AWS Comprehend — Using the newest Layout Aware feature

Michael Tran
3 min readOct 10, 2023

--

Introduction

In the realm of Intelligent Document Processing (IDP), the integration of Amazon Comprehend has proven to be a powerful tool for extracting valuable insights from unstructured data. However, as I delved into this task, I encountered a unique challenge that demanded a meticulous approach to ensure accurate results.

The Challenge

My objective was to create a Comprehend custom classification model that seamlessly integrated with my IDP pipeline. To achieve this, I turned to Amazon’s detailed documentation on how to leverage their Comprehend Document Classifier, particularly focusing on the newly added layout support for enhanced accuracy. (https://aws.amazon.com/blogs/machine-learning/amazon-comprehend-document-classifier-adds-layout-support-for-higher-accuracy/)

The Manifest File Conundrum

One crucial aspect of this process was the requirement for a manifest file in a specific format. This file served as a roadmap for Comprehend, detailing the class of each document and its corresponding file name.
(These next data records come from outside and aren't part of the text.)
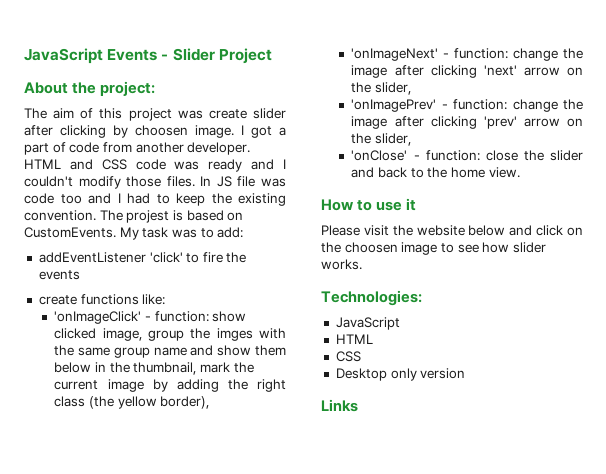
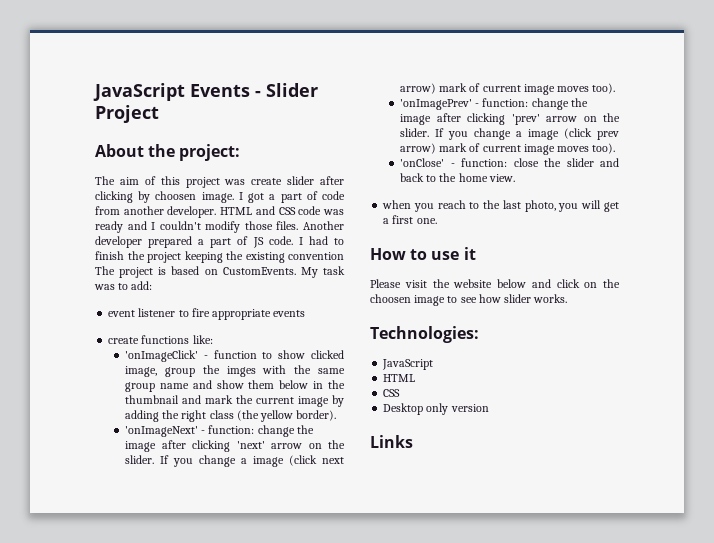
[200,176,286,187] [24,193,286,206] [24,210,170,223] In JS file was code too and I had to keep the existing convention. The projest -> [303,221,344,230] [95,236,344,248] [95,251,344,263] [95,266,154,278] Another developer prepared a part of JS code. I had to finish the project keeping the existing convention The project
[38,252,183,263] addEventListener 'click' -> [108,308,176,317] event listener
[226,252,247,263] the -> [212,309,272,320] appropriate
[154,311,209,322] function: -> [213,350,273,359] function to
[133,362,197,375] thumbnail, -> [124,395,201,404] thumbnail and
[160,396,210,409] border), -> [296,410,337,421] border).
[375,82,412,95] slider, -> [124,455,344,467] [399,83,616,95] slider. If you change a image (click next arrow) mark of current image moves too).
[375,133,412,146] slider, -> [399,128,619,140] [399,143,616,155] slider. If you change a image (click prev arrow) mark of current image moves too).
(520, 172) none -> [382,200,619,212] [383,215,437,224] // when you reach to the last photo, you will get a first one.

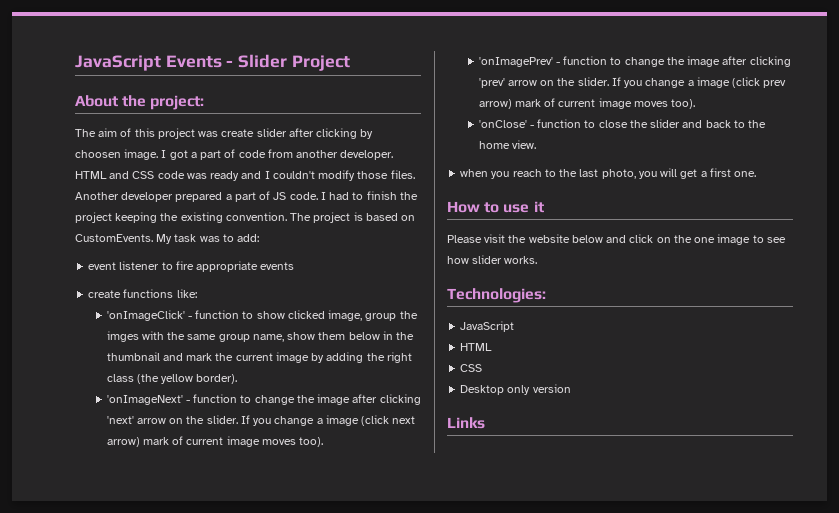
[288,252,344,260] convention -> [225,212,287,221] convention.
[159,380,212,389] name and -> [252,334,284,342] name,
[208,425,255,434] function: -> [193,394,252,403] function to
[482,98,529,107] function: -> [563,56,622,65] function to
[460,158,507,167] function: -> [537,119,596,128] function to
[370,294,411,303] choosen -> [694,237,716,243] one

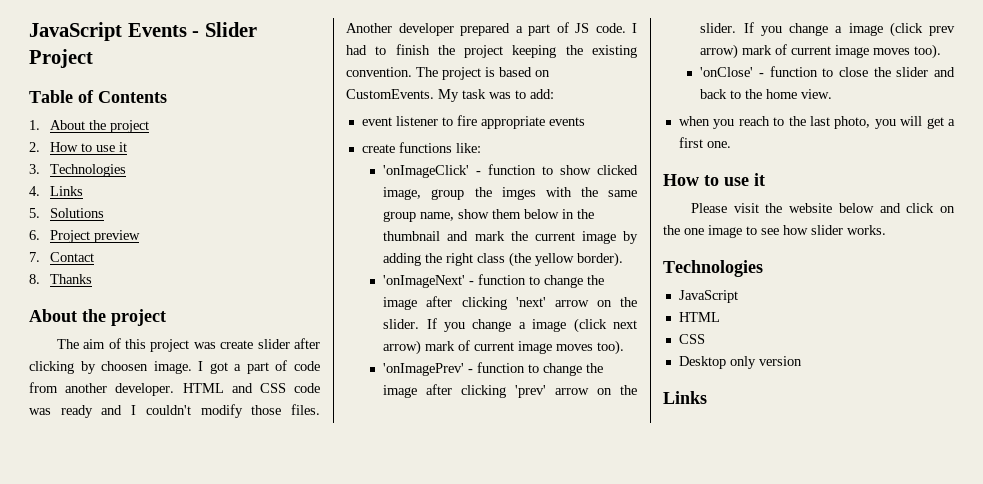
[75,95,205,110] About the project: -> [29,90,167,103] [29,120,150,133] [29,142,128,152] [29,164,127,177] [29,186,84,196] [29,208,105,218] [29,230,141,243] [29,252,95,262] [29,274,93,284] [29,309,166,326] Table of Contents // 1. About the project // 2. How to use it // 3. Technologies // 4. Links // 5. Solutions // 6. Project preview // 7. Contact // 8. Thanks // About the project
[447,288,546,303] Technologies: -> [663,260,763,277] Technologies

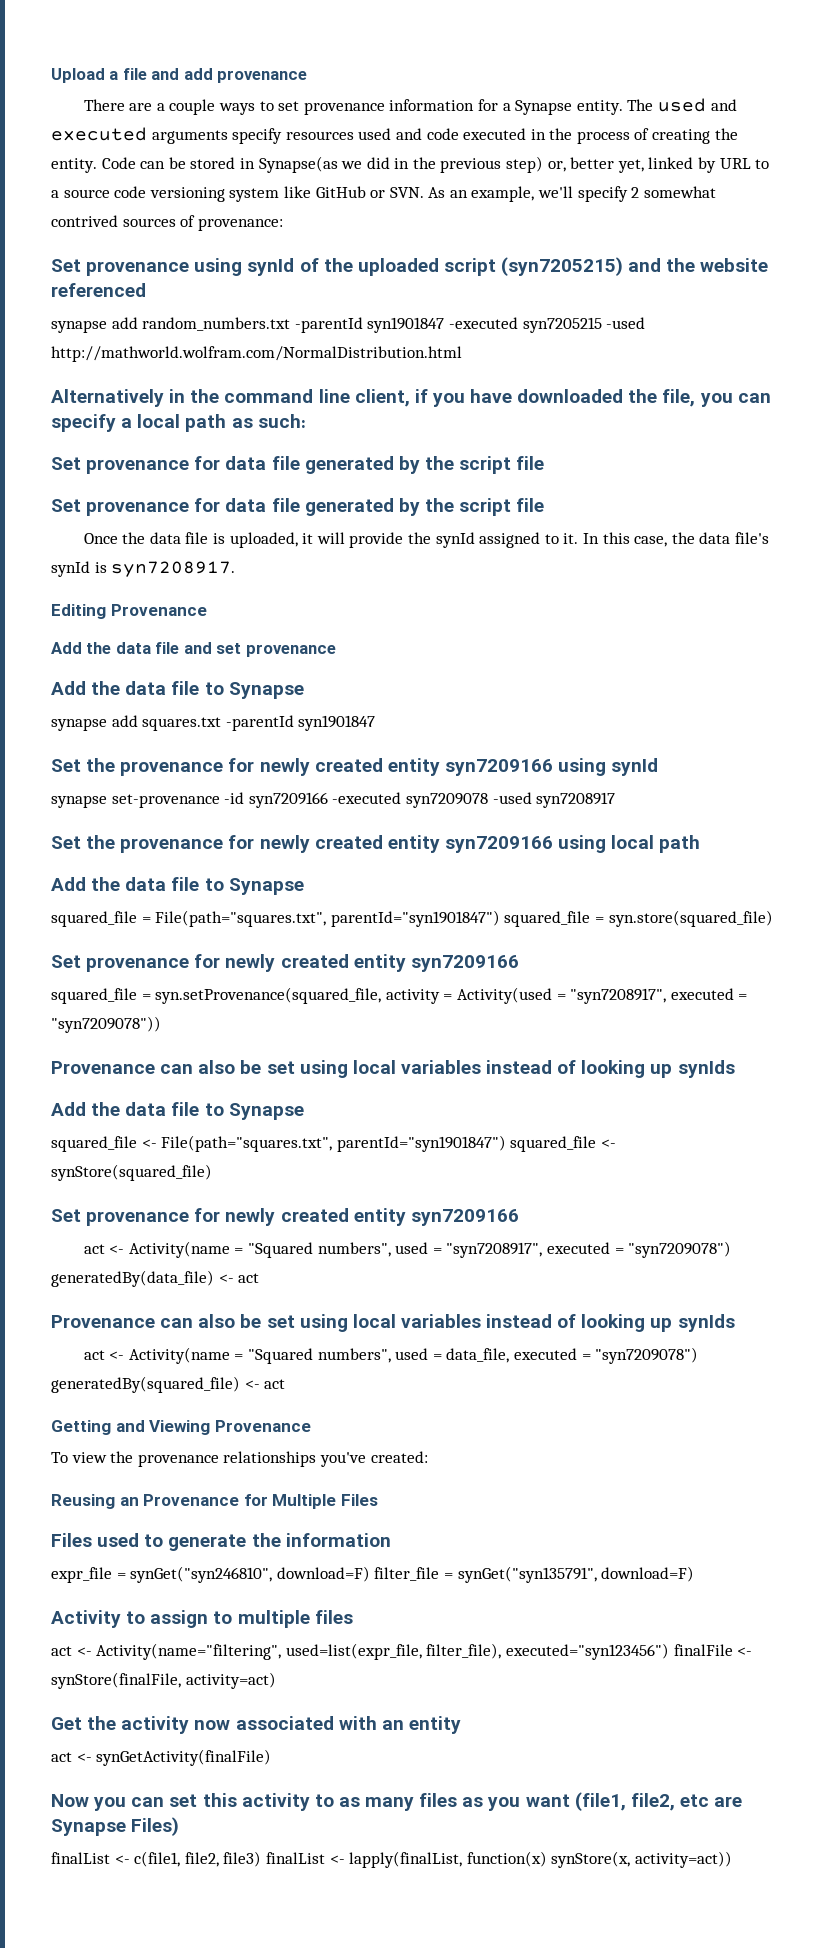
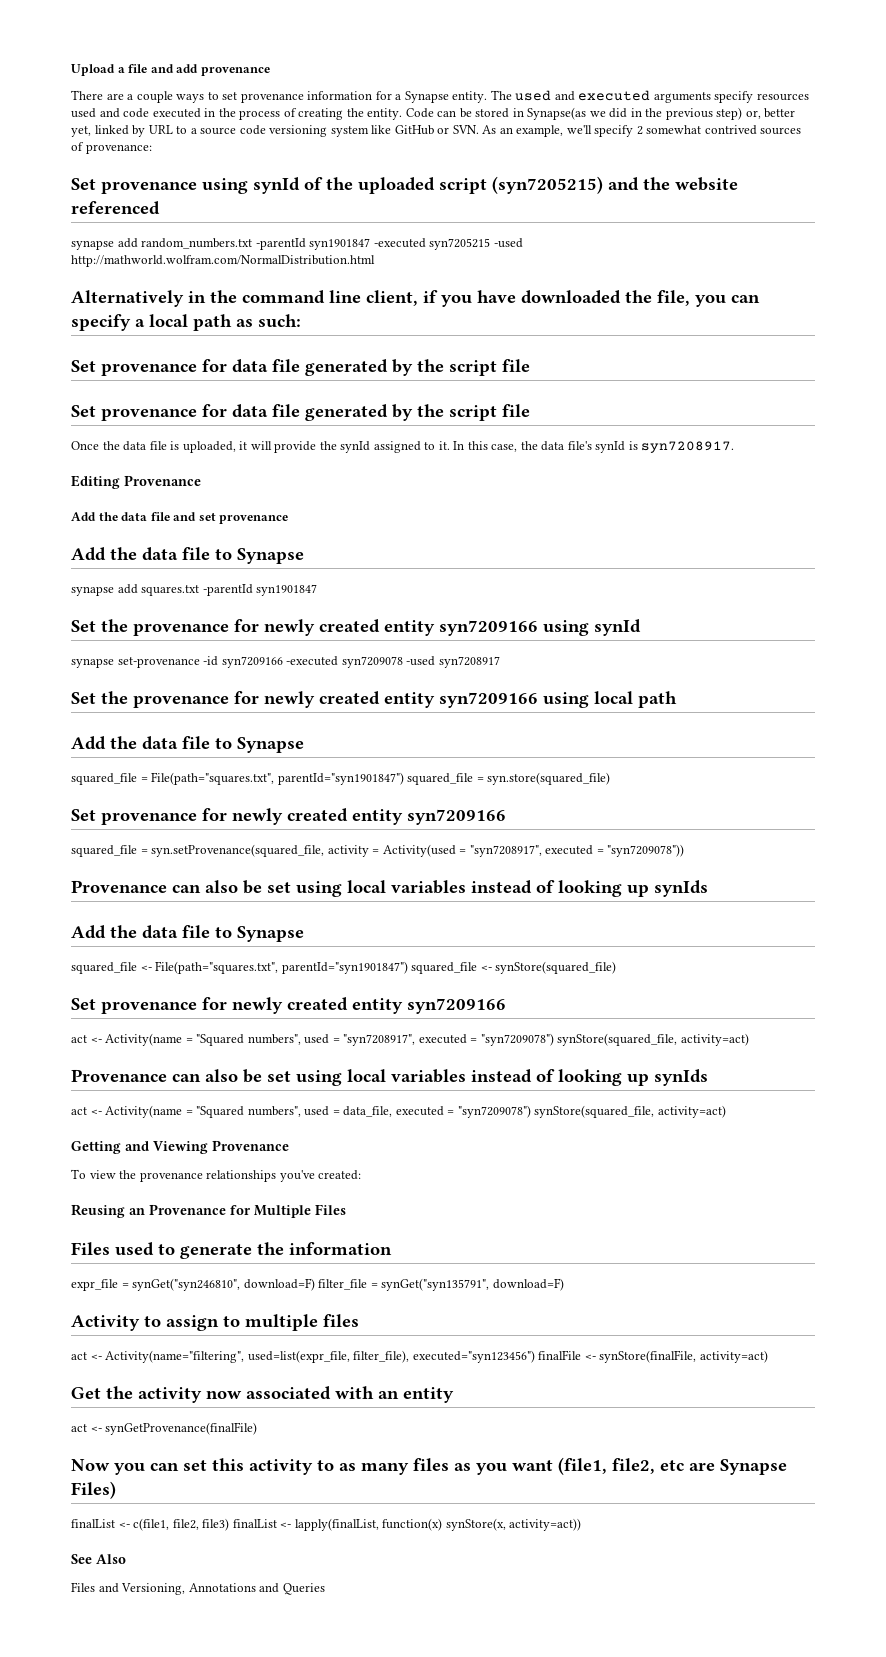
[51,1270,260,1287] generatedBy(data_file) <- act -> [557,1033,749,1046] synStore(squared_file, activity=act)
[51,1376,286,1393] generatedBy(squared_file) <- act -> [534,1105,726,1118] synStore(squared_file, activity=act)
[96,1749,272,1766] synGetActivity(finalFile) -> [105,1422,258,1435] synGetProvenance(finalFile)
(732, 1859) none -> [71,1554,126,1564] [71,1582,325,1595] // See Also // Files and Versioning, Annotations and Queries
An example entry looked like this:

discharge_summary,summary-1.pdf,1
discharge_summary,summary-2.pdf,1
invoice,invoice-1.pdf,1
invoice,invoice-1.pdf,2
invoice,invoice-2.pdf,1

The Excel Twist

However, a curveball was thrown my way when a client provided an Excel document referencing classes and file locations. To add to the complexity, I discovered that the files were in TIF format, necessitating an entirely different approach for semi-structured data within Comprehend.

Navigating the Solution:

To tackle this, I embarked on a multi-step process.

  1. I had to parse the Excel document, extracting the necessary information.
  2. I queried the all the objects in the designated folder, preparing for the TIF file treatment.
  3. Split each individual TIF file into single pages.
  4. Save only the first 4 pages into a new folder. I found that these to be the most unique identifying pages in an envelope of documents.
  5. Keeping the S3 url reference, I would tie this new object with it’s class to a list in memory.
  6. Finally, I would need to convert that list to a CSV format without a header and number “1” for the last column. The documentation requires that split TIFs reference it’s page number as “1”

TIF File Challenges

TIF files presented a unique set of challenges. Determining whether they were multipage was critical, as Comprehend required a specific treatment for image formats. I learned that for multi-frame TIF files, they needed to be split into separate TIFs to be used effectively in the training process.

Selective Extraction

Considering documents like ‘invoice-1.pdf,’ which had multiple pages, it was essential to include all relevant pages in the classification dataset. Given that PDFs, PNGs, and TIFFs are image formats, the page number value must always be 1. This meant that I had to meticulously extract the relevant pages from multi-page documents.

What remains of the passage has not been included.